In the records below, pick out all lines containing the word "Askoppeling".

****************************************

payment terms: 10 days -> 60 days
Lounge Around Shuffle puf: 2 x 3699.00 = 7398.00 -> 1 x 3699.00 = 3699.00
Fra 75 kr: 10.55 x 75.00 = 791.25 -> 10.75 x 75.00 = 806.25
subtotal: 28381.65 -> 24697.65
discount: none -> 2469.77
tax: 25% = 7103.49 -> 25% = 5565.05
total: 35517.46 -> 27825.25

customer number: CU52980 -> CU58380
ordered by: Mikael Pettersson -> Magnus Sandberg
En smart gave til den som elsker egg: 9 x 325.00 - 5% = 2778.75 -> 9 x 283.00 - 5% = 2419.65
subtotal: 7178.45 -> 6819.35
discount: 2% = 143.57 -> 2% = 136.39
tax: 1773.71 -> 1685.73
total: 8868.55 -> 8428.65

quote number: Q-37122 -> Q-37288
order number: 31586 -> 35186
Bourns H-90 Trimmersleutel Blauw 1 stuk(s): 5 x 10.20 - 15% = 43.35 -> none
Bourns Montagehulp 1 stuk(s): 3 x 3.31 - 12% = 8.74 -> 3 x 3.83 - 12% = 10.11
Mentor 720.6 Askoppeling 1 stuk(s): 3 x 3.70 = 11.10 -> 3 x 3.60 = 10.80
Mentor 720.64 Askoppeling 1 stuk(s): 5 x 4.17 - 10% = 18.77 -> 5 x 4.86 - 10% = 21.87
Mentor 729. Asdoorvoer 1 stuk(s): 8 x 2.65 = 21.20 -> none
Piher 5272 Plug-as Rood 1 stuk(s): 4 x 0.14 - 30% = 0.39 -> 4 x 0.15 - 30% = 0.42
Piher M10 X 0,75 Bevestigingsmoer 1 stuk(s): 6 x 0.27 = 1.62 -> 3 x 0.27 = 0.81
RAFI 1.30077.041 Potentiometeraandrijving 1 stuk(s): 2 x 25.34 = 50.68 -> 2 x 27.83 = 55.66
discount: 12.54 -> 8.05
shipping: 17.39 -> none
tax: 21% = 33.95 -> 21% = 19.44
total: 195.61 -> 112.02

****************************************

| Solution |
Mentor 720.6 Askoppeling 1 stuk(s): 3 x 3.70 = 11.10 -> 3 x 3.60 = 10.80
Mentor 720.64 Askoppeling 1 stuk(s): 5 x 4.17 - 10% = 18.77 -> 5 x 4.86 - 10% = 21.87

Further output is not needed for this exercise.